_DATA RECORDS_
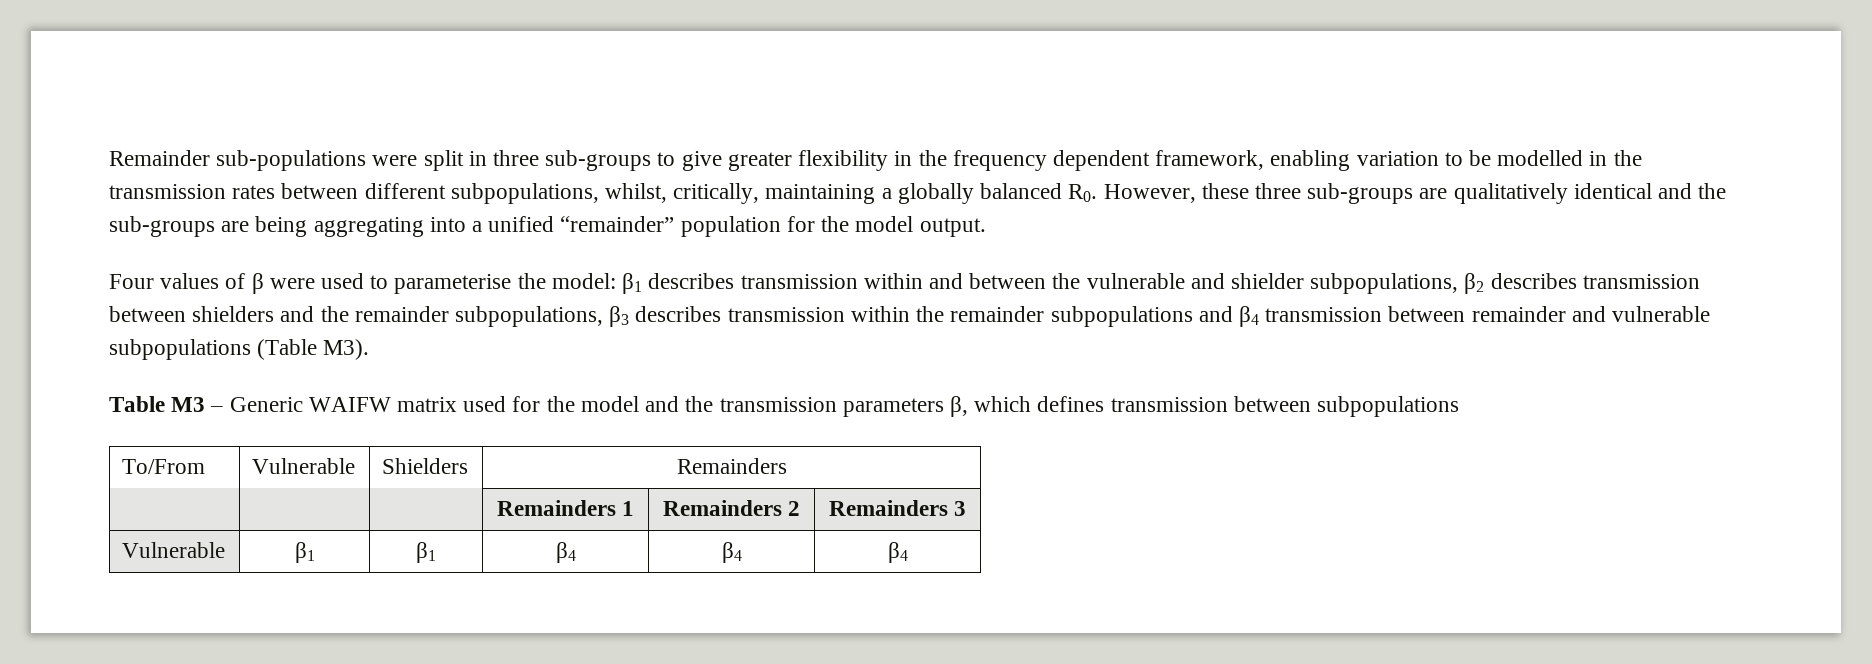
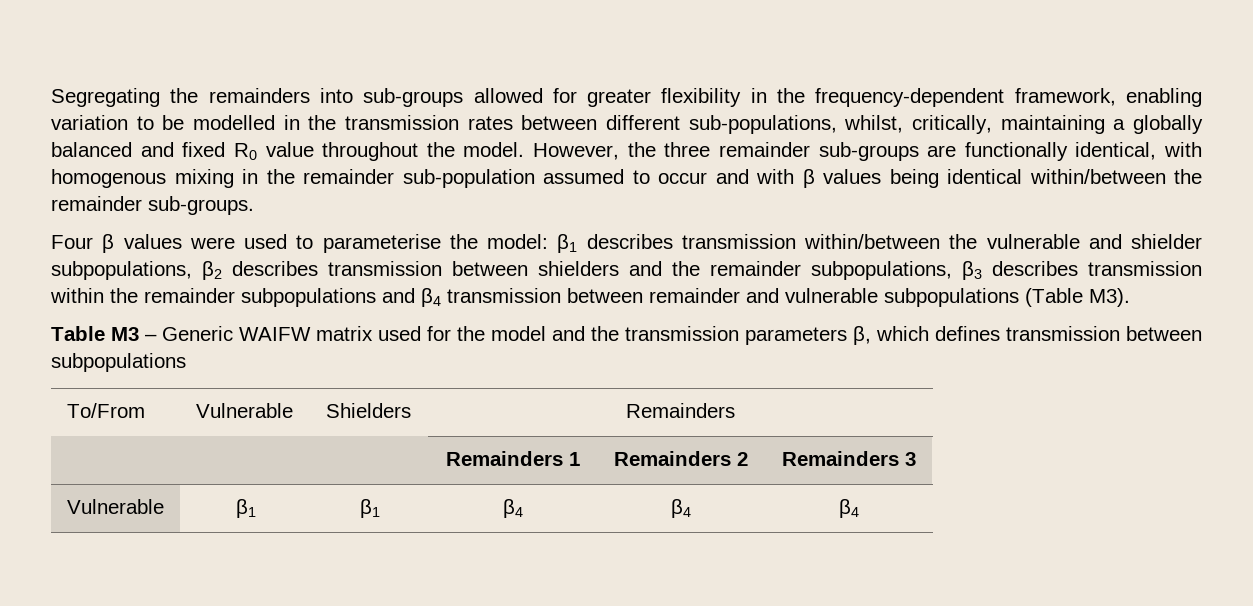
- Remainder sub-populations were split in three sub-groups to give greater flexibility in the frequency dependent framework, enabling variation to be modelled in the transmission rates between different subpopulations, whilst, critically, maintaining a globally balanced R0. However, these three sub-groups are qualitatively identical and the sub-groups are being aggregating into a unified “remainder” population for the model output.
- Four values of β were used to parameterise the model:
+ Segregating the remainders into sub-groups allowed for greater flexibility in the frequency-dependent framework, enabling variation to be modelled in the transmission rates between different sub-populations, whilst, critically, maintaining a globally balanced and fixed R0 value throughout the model. However, the three remainder sub-groups are functionally identical, with homogenous mixing in the remainder sub-population assumed to occur and with β values being identical within/between the remainder sub-groups.
+ Four β values were used to parameterise the model:
- β1 describes transmission within and between the vulnerable and shielder subpopulations, β2 describes transmission between shielders and the remainder subpopulations, β3 describes transmission within the remainder subpopulations and β4 transmission between remainder and vulnerable subpopulations (Table M3).
+ β1 describes transmission within/between the vulnerable and shielder subpopulations, β2 describes transmission between shielders and the remainder subpopulations, β3 describes transmission within the remainder subpopulations and β4 transmission between remainder and vulnerable subpopulations (Table M3).

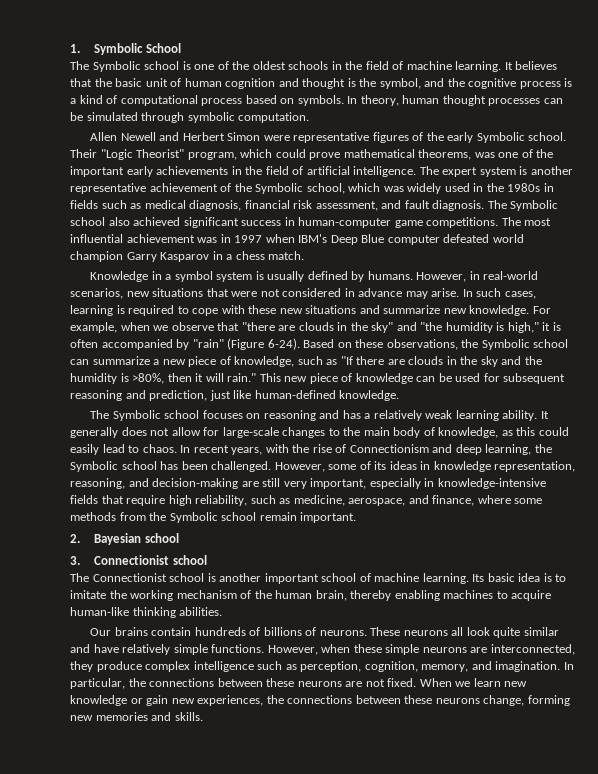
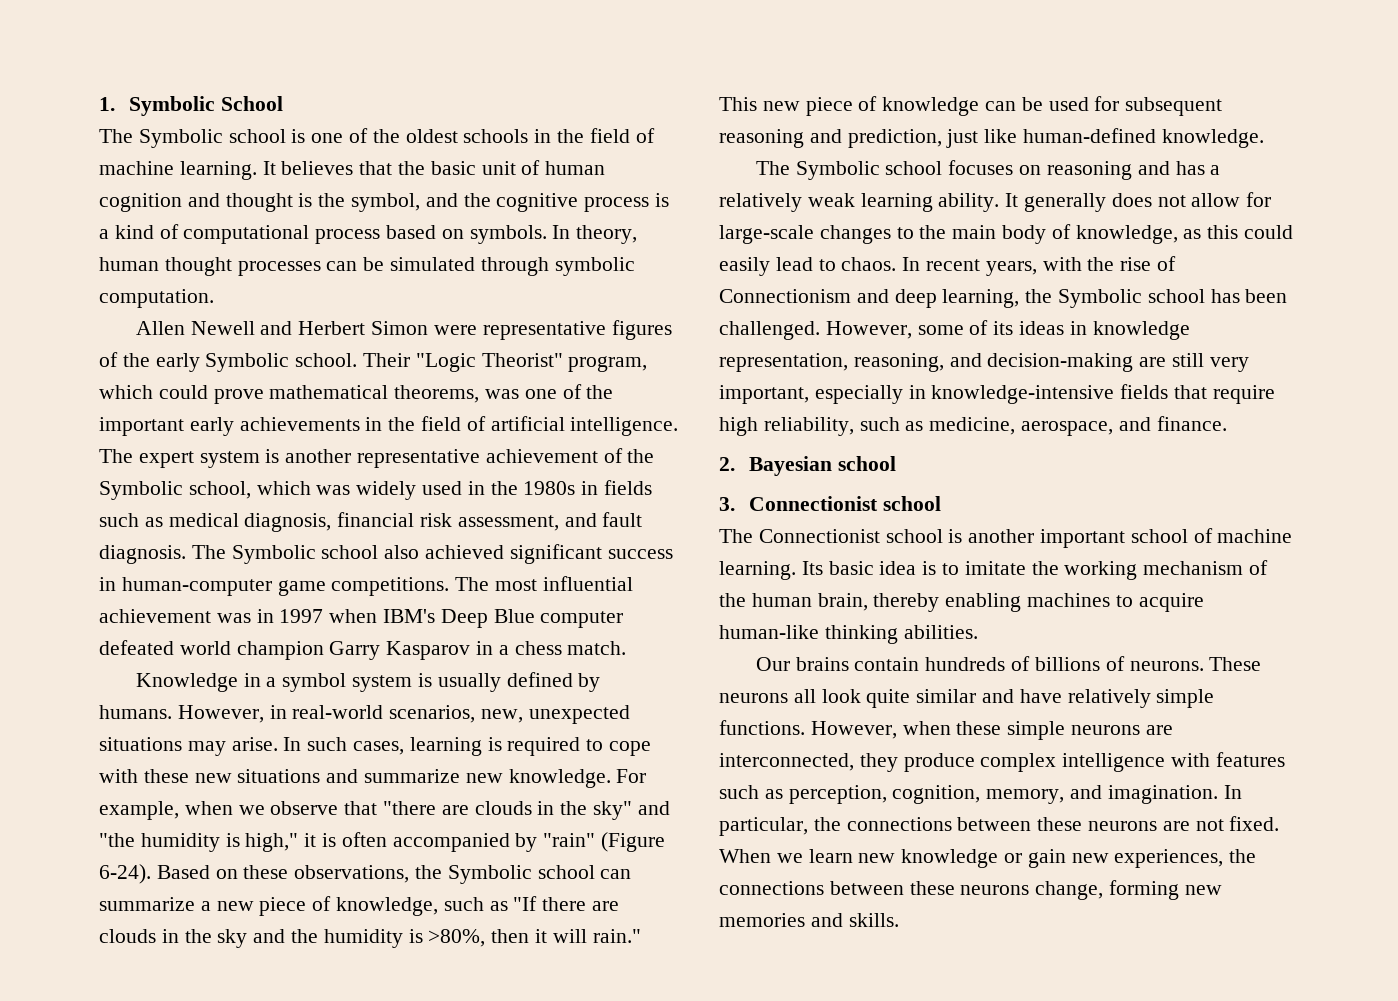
- However, in real-world scenarios, new situations that were not considered in advance may arise.
+ However, in real-world scenarios, new, unexpected situations may arise.
- However, some of its ideas in knowledge representation, reasoning, and decision-making are still very important, especially in knowledge-intensive fields that require high reliability, such as medicine, aerospace, and finance, where some methods from the Symbolic school remain important.
+ However, some of its ideas in knowledge representation, reasoning, and decision-making are still very important, especially in knowledge-intensive fields that require high reliability, such as medicine, aerospace, and finance.
- However, when these simple neurons are interconnected, they produce complex intelligence such as perception, cognition, memory, and imagination.
+ However, when these simple neurons are interconnected, they produce complex intelligence with features such as perception, cognition, memory, and imagination.

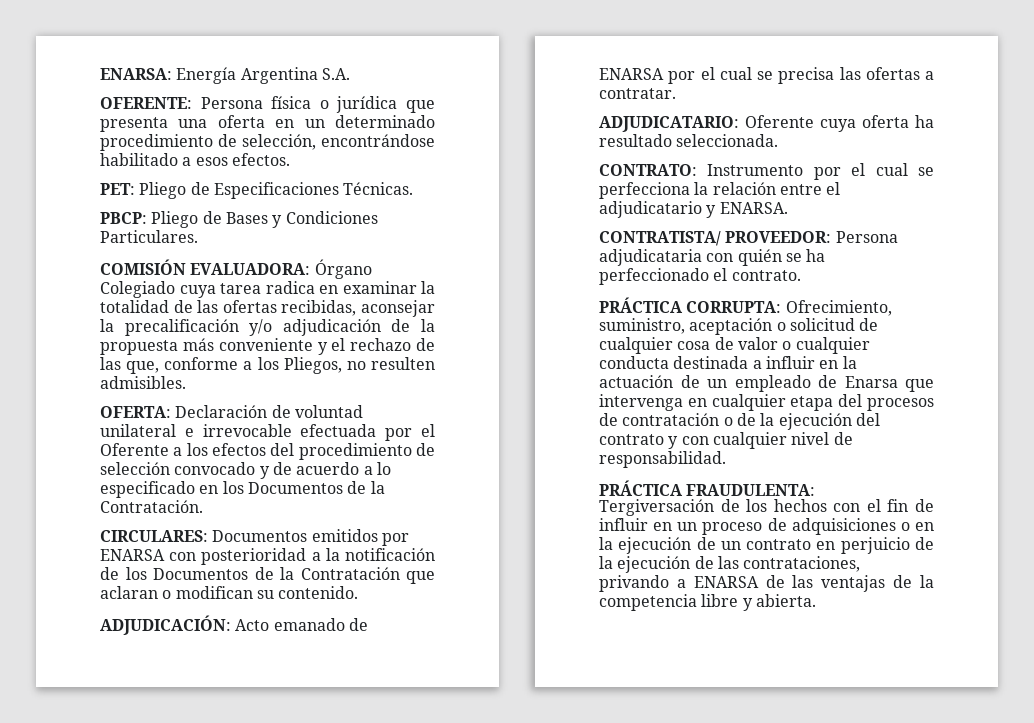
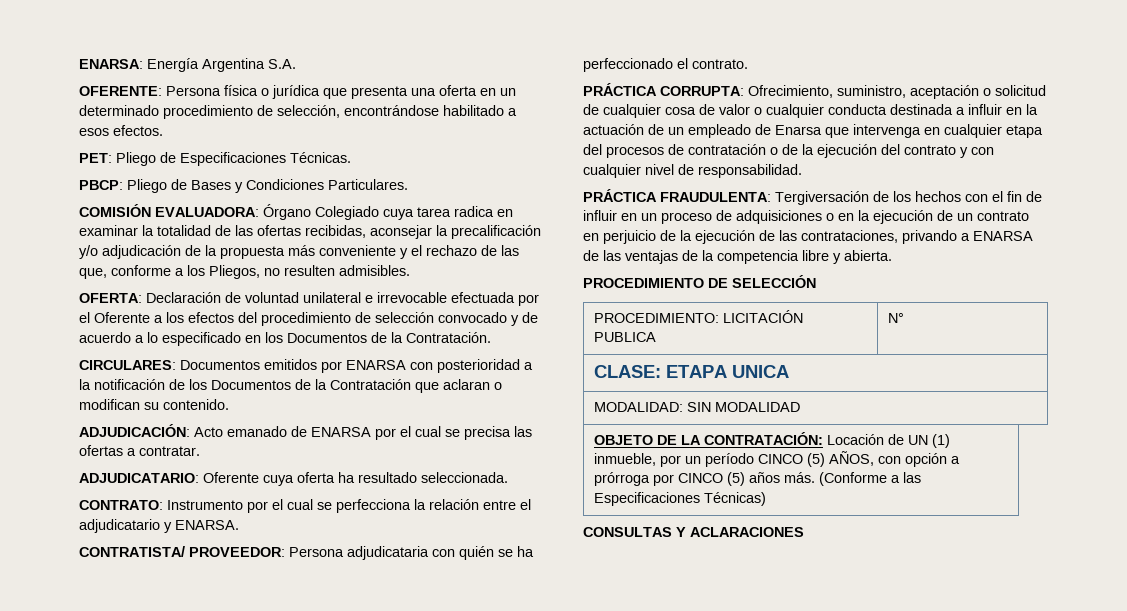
+ PROCEDIMIENTO DE SELECCIÓN
+ PROCEDIMIENTO: LICITACIÓN PUBLICA | N°
+ CLASE: ETAPA UNICA
+ MODALIDAD: SIN MODALIDAD
+ OBJETO DE LA CONTRATACIÓN: Locación de UN (1) inmueble, por un período CINCO (5) AÑOS, con opción a prórroga por CINCO (5) años más. (Conforme a las Especificaciones Técnicas)
+ CONSULTAS Y ACLARACIONES

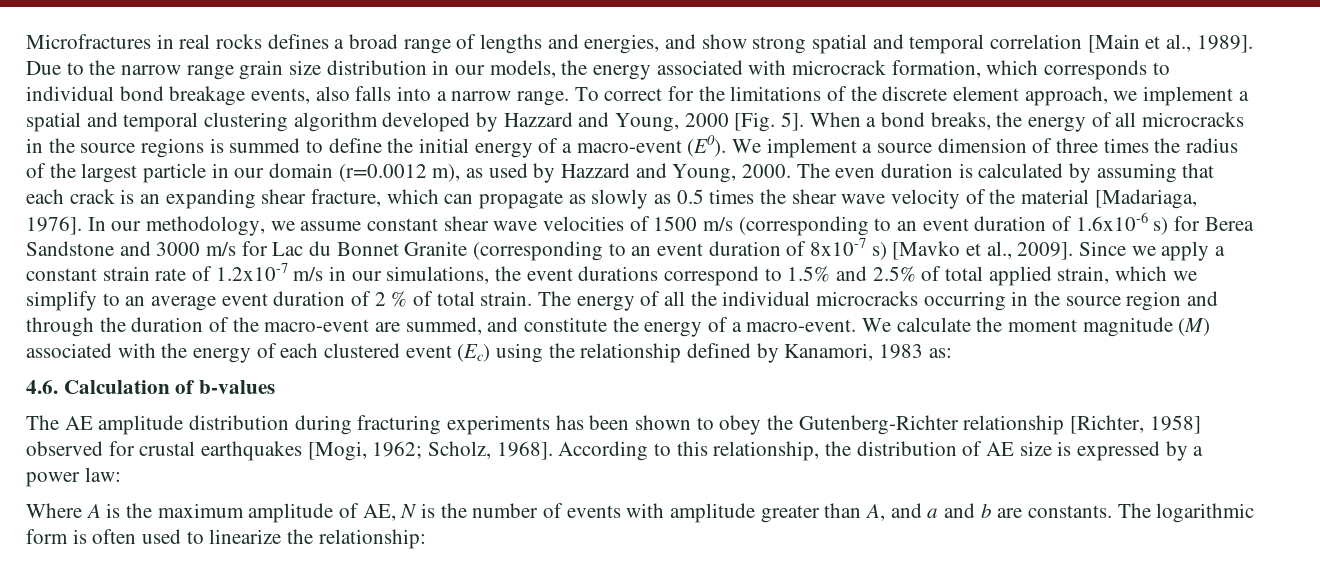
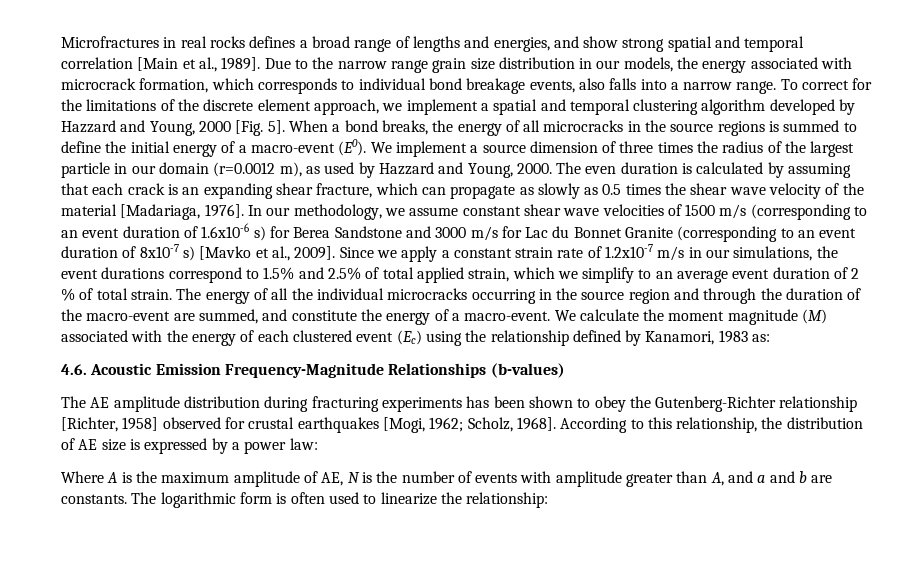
- 4.6. Calculation of b-values
+ 4.6. Acoustic Emission Frequency-Magnitude Relationships (b-values)

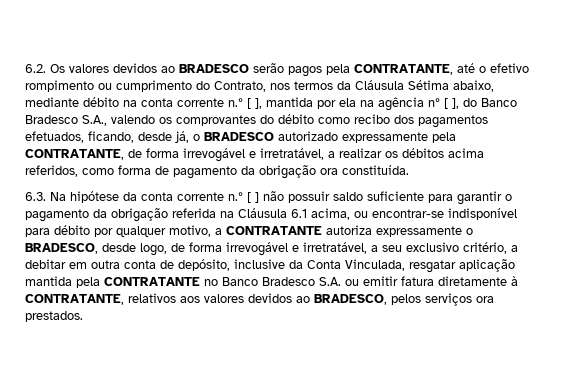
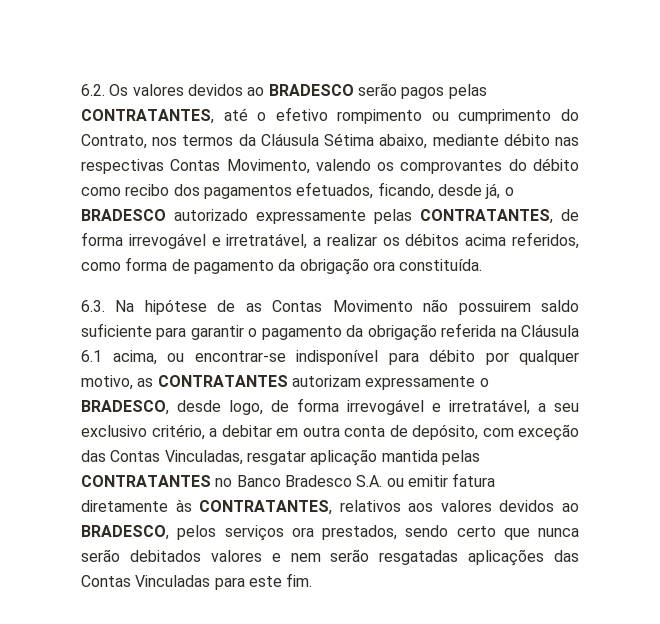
- 6.2. Os valores devidos ao BRADESCO serão pagos pela CONTRATANTE, até o efetivo rompimento ou cumprimento do Contrato, nos termos da Cláusula Sétima abaixo, mediante débito na conta corrente n.º [ ], mantida por ela na agência nº [ ], do Banco Bradesco S.A., valendo os comprovantes do débito como recibo dos pagamentos efetuados, ficando, desde já, o BRADESCO autorizado expressamente pela CONTRATANTE, de forma irrevogável e irretratável, a realizar os débitos acima referidos, como forma de pagamento da obrigação ora constituída.
+ 6.2. Os valores devidos ao BRADESCO serão pagos pelas CONTRATANTES, até o efetivo rompimento ou cumprimento do Contrato, nos termos da Cláusula Sétima abaixo, mediante débito nas respectivas Contas Movimento, valendo os comprovantes do débito como recibo dos pagamentos efetuados, ficando, desde já, o BRADESCO autorizado expressamente pelas CONTRATANTES, de forma irrevogável e irretratável, a realizar os débitos acima referidos, como forma de pagamento da obrigação ora constituída.
- 6.3. Na hipótese da conta corrente n.º [ ] não possuir saldo suficiente para garantir o pagamento da obrigação referida na Cláusula 6.1 acima, ou encontrar-se indisponível para débito por qualquer motivo, a CONTRATANTE autoriza expressamente o BRADESCO, desde logo, de forma irrevogável e irretratável, a seu exclusivo critério, a debitar em outra conta de depósito, inclusive da Conta Vinculada, resgatar aplicação mantida pela CONTRATANTE no Banco Bradesco S.A. ou emitir fatura diretamente à CONTRATANTE, relativos aos valores devidos ao BRADESCO, pelos serviços ora prestados.
+ 6.3. Na hipótese de as Contas Movimento não possuirem saldo suficiente para garantir o pagamento da obrigação referida na Cláusula 6.1 acima, ou encontrar-se indisponível para débito por qualquer motivo, as CONTRATANTES autorizam expressamente o BRADESCO, desde logo, de forma irrevogável e irretratável, a seu exclusivo critério, a debitar em outra conta de depósito, com exceção das Contas Vinculadas, resgatar aplicação mantida pelas CONTRATANTES no Banco Bradesco S.A. ou emitir fatura diretamente às CONTRATANTES, relativos aos valores devidos ao BRADESCO, pelos serviços ora prestados, sendo certo que nunca serão debitados valores e nem serão resgatadas aplicações das Contas Vinculadas para este fim.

_WORK INSTRUCTIONS_
The reply should be nothing but the number of lines in the entries that include "into".

_EXERCISE ANSWER_
2